(Version difference data)
↓
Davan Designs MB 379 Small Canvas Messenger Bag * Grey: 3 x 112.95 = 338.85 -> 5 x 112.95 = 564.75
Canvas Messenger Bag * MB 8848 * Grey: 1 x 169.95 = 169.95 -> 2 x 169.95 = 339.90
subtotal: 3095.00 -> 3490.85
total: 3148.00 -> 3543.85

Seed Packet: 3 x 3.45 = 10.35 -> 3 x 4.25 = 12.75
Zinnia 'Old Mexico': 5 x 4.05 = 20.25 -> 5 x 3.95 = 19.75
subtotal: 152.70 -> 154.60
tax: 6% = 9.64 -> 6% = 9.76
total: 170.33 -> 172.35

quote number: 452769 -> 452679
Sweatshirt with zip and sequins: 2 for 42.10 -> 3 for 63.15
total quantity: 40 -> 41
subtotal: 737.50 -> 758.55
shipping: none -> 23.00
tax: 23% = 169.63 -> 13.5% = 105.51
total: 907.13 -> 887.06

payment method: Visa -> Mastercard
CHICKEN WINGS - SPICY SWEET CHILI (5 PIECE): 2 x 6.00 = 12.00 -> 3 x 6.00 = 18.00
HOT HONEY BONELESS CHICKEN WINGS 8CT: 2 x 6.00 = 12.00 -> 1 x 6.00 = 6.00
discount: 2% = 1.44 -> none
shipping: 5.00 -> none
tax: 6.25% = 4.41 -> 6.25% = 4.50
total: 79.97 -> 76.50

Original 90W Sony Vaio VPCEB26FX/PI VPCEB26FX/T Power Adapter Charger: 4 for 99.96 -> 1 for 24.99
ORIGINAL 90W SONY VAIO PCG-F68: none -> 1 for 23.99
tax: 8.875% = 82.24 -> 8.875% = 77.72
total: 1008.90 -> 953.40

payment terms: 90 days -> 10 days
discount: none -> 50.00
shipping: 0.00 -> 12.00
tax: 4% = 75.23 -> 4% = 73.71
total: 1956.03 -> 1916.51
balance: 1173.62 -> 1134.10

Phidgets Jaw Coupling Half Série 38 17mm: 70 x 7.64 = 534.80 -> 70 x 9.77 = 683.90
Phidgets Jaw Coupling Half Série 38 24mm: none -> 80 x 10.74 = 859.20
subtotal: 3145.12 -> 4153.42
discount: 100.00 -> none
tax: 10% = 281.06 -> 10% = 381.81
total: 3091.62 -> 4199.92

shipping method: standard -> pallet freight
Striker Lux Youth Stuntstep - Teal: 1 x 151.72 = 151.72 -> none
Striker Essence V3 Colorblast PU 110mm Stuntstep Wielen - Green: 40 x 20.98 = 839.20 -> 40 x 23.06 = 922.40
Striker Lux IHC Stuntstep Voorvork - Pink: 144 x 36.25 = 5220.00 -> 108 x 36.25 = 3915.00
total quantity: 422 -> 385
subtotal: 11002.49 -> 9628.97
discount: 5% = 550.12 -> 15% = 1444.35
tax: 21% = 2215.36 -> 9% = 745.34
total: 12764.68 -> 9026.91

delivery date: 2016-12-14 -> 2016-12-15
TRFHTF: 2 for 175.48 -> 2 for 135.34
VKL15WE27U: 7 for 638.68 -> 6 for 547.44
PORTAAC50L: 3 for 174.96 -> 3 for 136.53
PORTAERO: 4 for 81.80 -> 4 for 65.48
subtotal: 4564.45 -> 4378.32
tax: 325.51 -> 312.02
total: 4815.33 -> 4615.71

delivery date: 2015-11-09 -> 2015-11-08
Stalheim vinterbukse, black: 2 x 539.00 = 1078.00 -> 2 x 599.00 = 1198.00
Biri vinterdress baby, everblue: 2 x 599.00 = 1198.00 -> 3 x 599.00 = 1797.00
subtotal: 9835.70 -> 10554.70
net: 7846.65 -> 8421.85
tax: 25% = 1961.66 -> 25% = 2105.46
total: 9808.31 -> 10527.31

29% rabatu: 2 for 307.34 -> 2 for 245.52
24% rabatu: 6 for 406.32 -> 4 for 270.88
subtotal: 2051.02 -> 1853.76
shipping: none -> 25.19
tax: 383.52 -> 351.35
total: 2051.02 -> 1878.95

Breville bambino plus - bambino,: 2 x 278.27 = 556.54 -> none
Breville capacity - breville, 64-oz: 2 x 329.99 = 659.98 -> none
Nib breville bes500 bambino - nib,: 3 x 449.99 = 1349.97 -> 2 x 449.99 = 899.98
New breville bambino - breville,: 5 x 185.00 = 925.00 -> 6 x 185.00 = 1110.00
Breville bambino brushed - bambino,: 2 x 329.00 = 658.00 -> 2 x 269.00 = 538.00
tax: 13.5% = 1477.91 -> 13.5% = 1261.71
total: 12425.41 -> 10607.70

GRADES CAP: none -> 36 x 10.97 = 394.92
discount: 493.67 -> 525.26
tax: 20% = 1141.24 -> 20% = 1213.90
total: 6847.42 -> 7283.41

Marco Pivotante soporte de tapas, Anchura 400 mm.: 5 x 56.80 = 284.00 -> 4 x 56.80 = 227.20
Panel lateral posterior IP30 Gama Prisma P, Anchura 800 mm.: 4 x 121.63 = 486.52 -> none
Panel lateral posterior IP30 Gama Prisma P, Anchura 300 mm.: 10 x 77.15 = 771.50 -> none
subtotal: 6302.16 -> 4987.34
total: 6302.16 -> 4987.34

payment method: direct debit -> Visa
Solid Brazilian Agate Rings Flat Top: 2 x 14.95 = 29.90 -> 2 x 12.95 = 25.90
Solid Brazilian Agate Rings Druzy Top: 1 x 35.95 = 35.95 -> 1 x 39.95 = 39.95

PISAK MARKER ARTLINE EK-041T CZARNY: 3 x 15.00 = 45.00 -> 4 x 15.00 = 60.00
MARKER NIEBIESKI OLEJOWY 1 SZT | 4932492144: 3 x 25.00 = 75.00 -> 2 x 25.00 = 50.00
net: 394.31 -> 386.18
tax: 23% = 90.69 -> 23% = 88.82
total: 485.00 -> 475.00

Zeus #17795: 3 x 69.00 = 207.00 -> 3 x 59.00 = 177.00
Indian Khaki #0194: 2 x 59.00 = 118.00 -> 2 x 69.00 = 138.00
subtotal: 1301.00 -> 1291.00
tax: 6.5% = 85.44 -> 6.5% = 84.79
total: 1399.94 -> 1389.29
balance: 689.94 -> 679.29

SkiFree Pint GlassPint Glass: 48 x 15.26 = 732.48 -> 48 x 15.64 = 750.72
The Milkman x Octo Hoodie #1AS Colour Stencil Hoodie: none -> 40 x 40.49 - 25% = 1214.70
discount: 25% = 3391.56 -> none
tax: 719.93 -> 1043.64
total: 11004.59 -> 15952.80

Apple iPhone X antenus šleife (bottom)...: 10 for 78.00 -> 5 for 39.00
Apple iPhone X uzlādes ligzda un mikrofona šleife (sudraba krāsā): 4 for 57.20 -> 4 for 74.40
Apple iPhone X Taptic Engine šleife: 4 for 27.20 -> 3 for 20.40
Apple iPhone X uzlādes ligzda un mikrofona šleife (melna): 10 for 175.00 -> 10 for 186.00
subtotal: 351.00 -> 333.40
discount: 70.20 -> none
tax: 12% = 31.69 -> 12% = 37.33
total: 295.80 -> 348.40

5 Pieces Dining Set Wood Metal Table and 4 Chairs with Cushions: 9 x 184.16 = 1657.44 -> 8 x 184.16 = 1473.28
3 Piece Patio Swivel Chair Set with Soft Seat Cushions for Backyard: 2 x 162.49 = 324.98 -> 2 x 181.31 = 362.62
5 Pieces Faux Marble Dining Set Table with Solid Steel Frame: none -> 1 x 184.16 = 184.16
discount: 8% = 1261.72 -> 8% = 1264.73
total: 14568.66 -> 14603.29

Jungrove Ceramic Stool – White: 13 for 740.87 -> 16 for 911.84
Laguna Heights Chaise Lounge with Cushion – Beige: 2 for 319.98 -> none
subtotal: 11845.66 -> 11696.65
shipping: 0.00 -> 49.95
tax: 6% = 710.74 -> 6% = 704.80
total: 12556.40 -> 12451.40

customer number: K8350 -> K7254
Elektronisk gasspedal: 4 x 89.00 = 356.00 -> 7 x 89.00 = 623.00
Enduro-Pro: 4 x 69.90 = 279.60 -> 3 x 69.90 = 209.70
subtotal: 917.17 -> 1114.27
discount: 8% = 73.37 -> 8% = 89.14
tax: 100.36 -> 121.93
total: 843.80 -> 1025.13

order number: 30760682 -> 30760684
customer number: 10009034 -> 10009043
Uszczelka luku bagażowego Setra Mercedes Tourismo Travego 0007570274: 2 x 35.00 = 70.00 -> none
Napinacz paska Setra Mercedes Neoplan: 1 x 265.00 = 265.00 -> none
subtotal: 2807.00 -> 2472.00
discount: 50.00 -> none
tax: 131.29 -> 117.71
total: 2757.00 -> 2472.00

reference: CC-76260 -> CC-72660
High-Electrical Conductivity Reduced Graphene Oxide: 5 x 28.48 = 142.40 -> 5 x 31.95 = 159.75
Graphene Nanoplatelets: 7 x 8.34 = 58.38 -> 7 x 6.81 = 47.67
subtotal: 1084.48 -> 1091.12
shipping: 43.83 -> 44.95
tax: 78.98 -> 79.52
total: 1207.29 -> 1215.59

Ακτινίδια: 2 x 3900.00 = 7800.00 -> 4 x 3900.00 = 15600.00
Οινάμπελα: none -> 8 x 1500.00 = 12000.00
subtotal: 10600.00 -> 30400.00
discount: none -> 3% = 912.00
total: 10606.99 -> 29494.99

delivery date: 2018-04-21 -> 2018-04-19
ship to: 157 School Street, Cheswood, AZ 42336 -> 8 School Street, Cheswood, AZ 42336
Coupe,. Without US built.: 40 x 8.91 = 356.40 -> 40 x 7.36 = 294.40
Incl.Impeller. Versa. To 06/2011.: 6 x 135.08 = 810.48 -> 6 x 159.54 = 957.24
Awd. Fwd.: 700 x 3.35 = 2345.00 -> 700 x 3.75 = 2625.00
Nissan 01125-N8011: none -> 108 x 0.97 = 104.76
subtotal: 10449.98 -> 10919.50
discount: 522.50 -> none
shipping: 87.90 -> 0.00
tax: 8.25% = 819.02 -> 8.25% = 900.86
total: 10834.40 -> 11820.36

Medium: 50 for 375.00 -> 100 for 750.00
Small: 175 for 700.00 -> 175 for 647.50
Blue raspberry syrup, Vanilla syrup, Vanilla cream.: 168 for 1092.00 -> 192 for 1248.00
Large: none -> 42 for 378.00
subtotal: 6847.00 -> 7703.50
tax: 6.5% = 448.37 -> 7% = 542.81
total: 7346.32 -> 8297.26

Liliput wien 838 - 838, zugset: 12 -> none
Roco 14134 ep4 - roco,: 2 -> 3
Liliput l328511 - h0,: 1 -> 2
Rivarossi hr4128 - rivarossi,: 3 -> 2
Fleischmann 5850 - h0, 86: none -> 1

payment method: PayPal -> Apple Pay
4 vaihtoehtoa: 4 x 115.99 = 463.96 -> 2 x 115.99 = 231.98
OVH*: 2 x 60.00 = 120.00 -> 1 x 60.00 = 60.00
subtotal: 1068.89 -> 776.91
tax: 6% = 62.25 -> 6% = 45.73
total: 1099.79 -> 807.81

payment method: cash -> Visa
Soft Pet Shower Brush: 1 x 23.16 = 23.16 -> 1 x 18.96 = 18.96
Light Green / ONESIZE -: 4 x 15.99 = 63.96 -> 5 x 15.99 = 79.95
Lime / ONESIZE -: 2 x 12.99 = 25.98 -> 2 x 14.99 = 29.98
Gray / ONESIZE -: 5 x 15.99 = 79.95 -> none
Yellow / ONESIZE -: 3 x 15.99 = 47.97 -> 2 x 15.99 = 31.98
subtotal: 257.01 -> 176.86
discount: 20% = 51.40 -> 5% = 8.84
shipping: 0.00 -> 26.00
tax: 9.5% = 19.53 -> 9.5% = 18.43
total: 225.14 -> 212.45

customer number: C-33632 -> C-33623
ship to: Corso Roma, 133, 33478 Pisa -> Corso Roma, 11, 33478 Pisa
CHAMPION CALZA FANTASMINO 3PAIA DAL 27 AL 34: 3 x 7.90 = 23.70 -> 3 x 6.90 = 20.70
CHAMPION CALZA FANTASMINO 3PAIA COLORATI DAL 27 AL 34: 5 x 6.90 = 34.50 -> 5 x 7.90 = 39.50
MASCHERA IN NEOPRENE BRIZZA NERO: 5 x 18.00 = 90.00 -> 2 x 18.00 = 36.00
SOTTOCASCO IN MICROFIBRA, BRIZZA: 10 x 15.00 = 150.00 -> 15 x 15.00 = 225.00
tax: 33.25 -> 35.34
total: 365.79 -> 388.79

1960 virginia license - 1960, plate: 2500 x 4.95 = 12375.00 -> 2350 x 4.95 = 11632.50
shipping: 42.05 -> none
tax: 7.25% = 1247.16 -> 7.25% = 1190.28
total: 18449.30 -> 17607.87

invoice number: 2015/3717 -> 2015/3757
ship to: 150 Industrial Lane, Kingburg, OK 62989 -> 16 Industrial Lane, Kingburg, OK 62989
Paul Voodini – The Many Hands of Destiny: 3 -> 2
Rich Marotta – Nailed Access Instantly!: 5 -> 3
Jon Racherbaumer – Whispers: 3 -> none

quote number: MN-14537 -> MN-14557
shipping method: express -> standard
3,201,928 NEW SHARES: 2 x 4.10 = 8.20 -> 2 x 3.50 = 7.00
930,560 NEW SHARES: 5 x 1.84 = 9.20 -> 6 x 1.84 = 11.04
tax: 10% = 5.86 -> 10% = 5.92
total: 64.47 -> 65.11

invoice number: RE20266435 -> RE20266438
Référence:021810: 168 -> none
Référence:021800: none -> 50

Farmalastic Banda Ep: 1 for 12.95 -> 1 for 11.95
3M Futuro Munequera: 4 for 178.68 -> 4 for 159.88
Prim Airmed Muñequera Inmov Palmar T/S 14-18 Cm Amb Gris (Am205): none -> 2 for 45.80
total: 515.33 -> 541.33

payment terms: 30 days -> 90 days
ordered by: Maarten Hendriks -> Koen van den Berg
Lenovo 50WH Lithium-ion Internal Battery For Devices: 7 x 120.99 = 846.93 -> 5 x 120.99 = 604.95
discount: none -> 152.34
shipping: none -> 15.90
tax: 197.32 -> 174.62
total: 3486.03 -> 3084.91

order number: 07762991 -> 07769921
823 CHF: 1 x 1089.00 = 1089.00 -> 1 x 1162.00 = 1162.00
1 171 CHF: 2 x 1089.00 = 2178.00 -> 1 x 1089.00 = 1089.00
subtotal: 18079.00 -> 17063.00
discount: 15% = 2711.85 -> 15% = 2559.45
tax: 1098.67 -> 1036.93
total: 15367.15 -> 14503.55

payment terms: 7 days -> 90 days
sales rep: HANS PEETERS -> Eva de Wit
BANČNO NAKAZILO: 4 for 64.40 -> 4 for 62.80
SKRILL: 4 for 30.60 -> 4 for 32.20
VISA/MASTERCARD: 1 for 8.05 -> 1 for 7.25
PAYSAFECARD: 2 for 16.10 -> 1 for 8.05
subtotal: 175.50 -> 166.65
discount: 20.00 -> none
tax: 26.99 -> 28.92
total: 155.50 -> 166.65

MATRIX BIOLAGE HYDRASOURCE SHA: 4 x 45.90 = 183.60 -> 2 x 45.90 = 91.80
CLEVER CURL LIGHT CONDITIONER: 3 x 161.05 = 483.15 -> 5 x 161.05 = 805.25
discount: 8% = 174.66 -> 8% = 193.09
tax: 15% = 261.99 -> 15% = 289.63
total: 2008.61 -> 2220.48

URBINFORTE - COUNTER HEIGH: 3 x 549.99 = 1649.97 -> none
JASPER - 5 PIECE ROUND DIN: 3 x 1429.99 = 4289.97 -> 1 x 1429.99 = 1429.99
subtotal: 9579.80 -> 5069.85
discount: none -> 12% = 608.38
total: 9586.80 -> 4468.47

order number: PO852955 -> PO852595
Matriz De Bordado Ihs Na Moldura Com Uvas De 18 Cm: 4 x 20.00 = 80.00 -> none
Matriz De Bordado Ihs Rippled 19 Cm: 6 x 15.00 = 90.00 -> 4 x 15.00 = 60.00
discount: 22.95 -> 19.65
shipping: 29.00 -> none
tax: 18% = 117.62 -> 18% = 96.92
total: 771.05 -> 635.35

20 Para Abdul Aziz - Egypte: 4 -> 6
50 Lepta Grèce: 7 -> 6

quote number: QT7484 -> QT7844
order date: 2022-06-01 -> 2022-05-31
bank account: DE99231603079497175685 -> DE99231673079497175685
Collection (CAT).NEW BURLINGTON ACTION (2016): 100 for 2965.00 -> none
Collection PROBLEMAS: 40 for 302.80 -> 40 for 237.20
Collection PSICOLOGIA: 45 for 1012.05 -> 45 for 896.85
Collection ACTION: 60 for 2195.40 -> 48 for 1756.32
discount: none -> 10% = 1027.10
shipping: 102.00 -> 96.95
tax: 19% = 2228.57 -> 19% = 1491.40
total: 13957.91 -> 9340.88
↑
Among the lines of the data, some contain the word "customer". How many are there? Reply with the number alone.

3